Aurelia Isabel Henry
Reinhardt (1877-1948) A native Californian, she become president
of Mills College. Through nearly 30 years of leadership, she built
the school into a women’s liberal arts college for women with a
worldwide reputation. She was a lay preacher at the Unitarian Church
in Oakland and served on the first Commission on Appraisal, helping
to heal a major denominational split with her essay on worship. She
lectured and wrote extensively on education for women and on peace,
suffrage, and other issues of the day.
Eleanor Silver
Dowding Keeping (1903-1991) Known as Silver, she was born in
England and came to Western Canada at the age of six. Although
partially deaf from the age of 12, she managed to earn a Master of
Science degree in botany and become an instructor and lecturer in
that subject at the University of Alberta. She completed her PhD in
mycology. For 20 years she investigated medically important fungi and
worked to interest physicians and public health workers in the
importance of medical mycology. Silver and her husband were founding
members of the Unitarian Church in Edmonton. For many years, bits of
prose and poetry appeared in the church newsletter under the title
“Silverisms.”
Billie Rose King
Wright (1922-1987) Born in Mississippi, she was ordained in
Anchorage, Alaska, in 1971. She and her minister-husband went as a
research team for the National Endowment for the Humanities, to study
value formation among indigenous people one hundred miles north of
the Arctic Circle.

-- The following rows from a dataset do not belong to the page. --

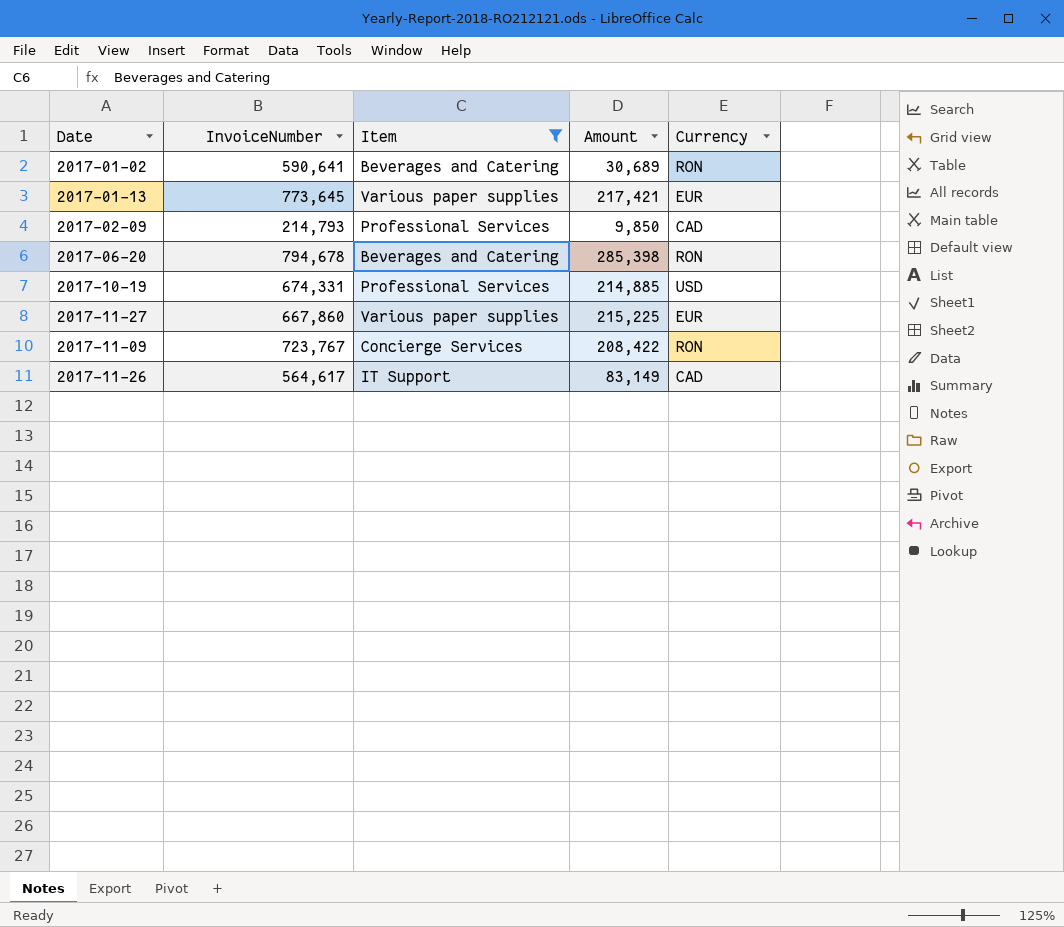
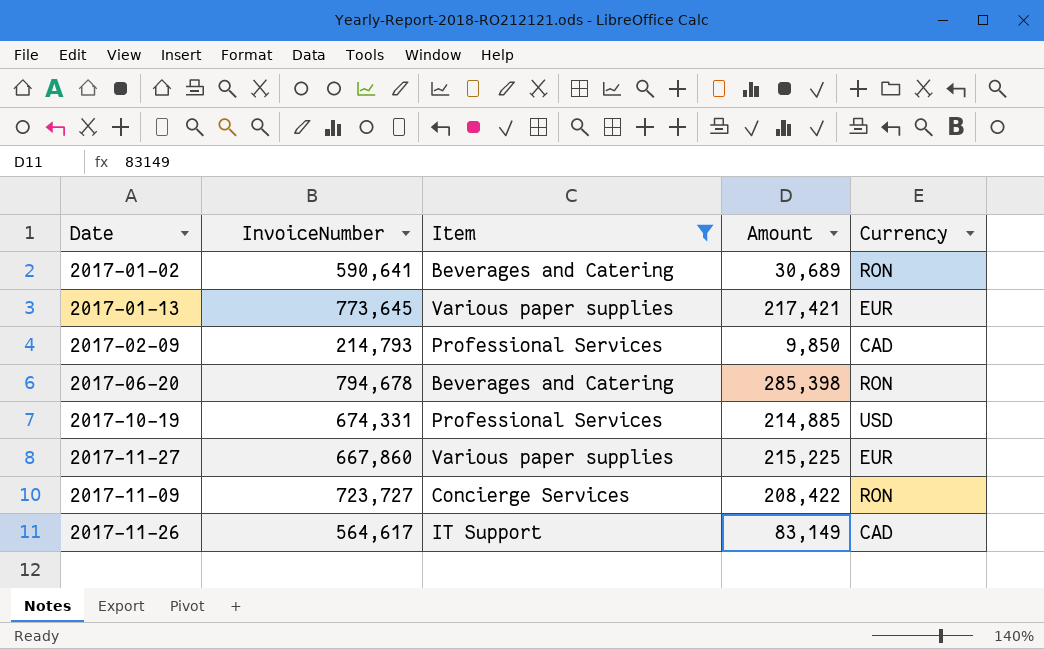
2017-11-09 | InvoiceNumber: 723,767 -> 723,727

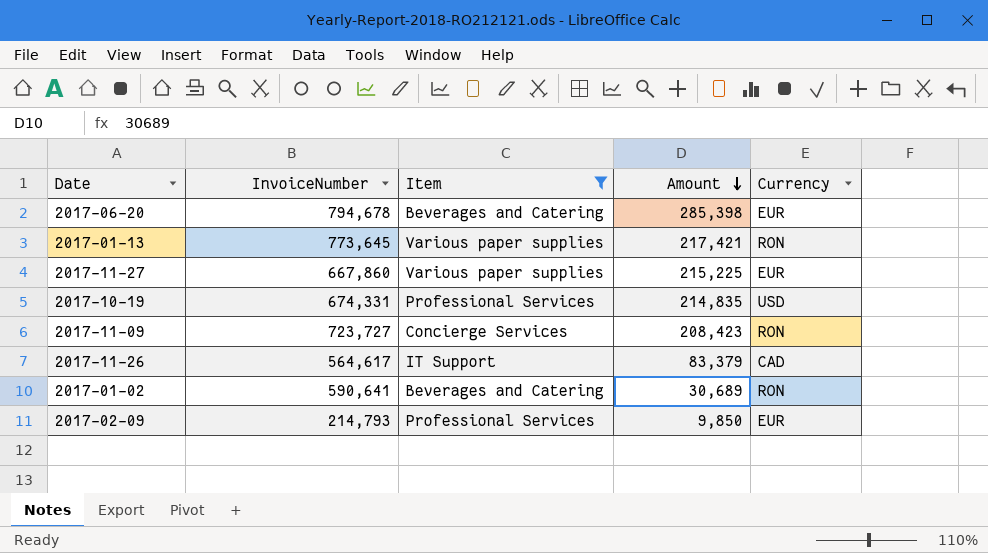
row order: none -> Amount descending
2017-06-20 | Currency: RON -> EUR
2017-01-13 | Currency: EUR -> RON
2017-10-19 | Amount: 214,885 -> 214,835
2017-11-09 | Amount: 208,422 -> 208,423
2017-11-26 | Amount: 83,149 -> 83,379
2017-02-09 | Currency: CAD -> EUR

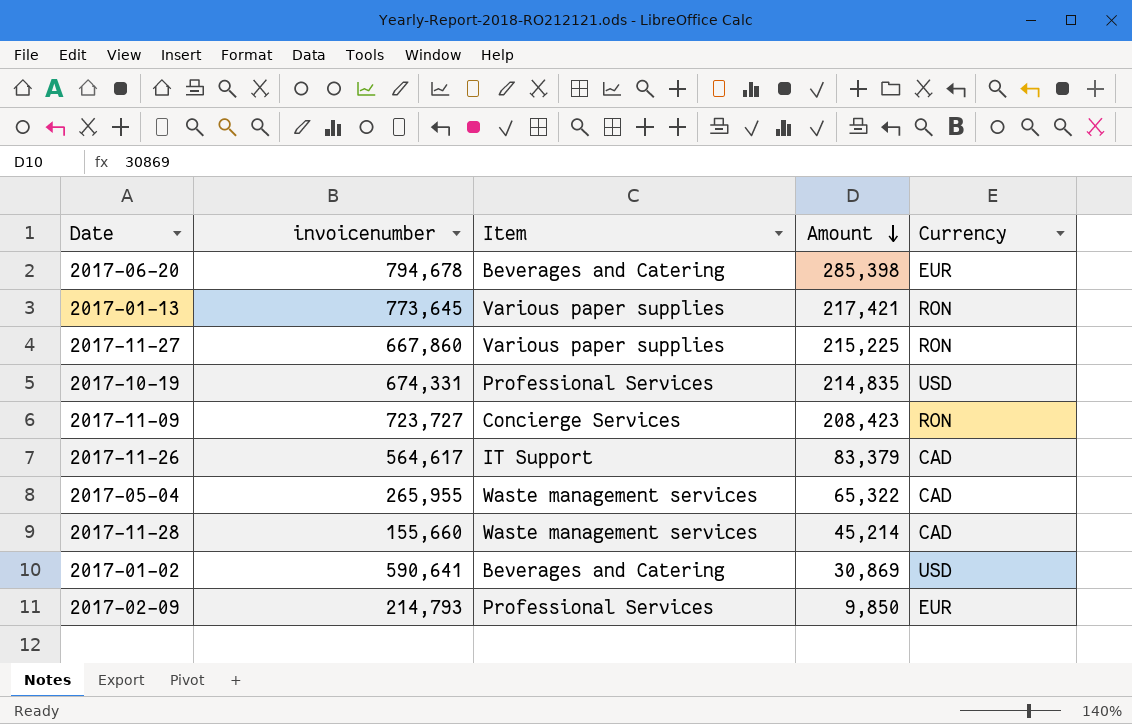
filter: Item != Waste management services -> none
column name: InvoiceNumber -> invoicenumber
2017-11-27 | Currency: EUR -> RON
2017-01-02 | Amount: 30,689 -> 30,869
2017-01-02 | Currency: RON -> USD

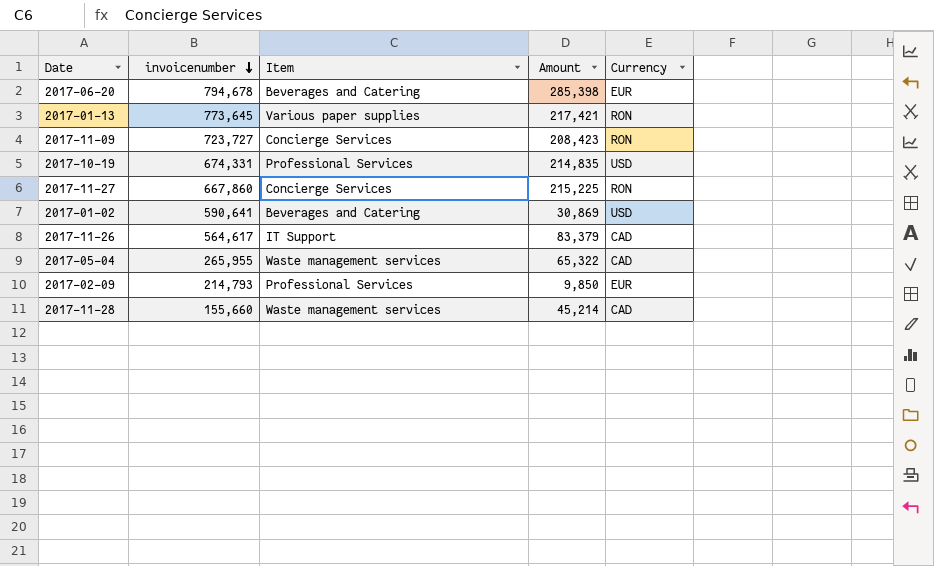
row order: Amount descending -> invoicenumber descending
2017-11-27 | Item: Various paper supplies -> Concierge Services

They returned to their 12 by 12 foot cabin on a
mountain lake again and again over the next two decades and
established a wilderness retreat in the Sierra Ancha Mountains in
Arizona. Billie Wright’s personal journey of self-reliance and
inner harmony led her to the wilderness of Alaska and Arizona.
Malvina Reynolds
(1900-1978) One of the most outspoken songwriters on the crucial
topics of the 1960s and 70s, the native Californian turned to
songwriting after earning a PhD in English Literature and having a
full career as a mother and newspaperwoman. Active in the Berkeley
Unitarian Fellowship, she was at first too shy to perform her own
songs and gave them to fellow Unitarian Pete Seeger and others to
sing. Finally, in her 60s, she began to perform publicly, explaining
that her cracked and crotchety voice was to be expected—”with
all the fallout in the atmosphere.”.